TO DO — Where the listing below has a line with "delivery date: 2018-08-01 -> 2018-07-01", write out exactly that line and every line after it, stopping after the line with "total: 4087.57 -> 4119.57".

EXTRACTED DATA —
------------------------------------
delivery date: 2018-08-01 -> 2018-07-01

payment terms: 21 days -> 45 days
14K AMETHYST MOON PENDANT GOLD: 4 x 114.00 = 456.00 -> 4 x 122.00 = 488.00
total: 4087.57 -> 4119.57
------------------------------------
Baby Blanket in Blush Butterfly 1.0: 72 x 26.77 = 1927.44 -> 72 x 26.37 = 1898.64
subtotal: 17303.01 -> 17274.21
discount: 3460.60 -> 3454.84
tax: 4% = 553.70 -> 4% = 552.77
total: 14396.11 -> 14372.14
------------------------------------
EXPECTED ANSWER —
delivery date: 2018-08-01 -> 2018-07-01

payment terms: 21 days -> 45 days
14K AMETHYST MOON PENDANT GOLD: 4 x 114.00 = 456.00 -> 4 x 122.00 = 488.00
total: 4087.57 -> 4119.57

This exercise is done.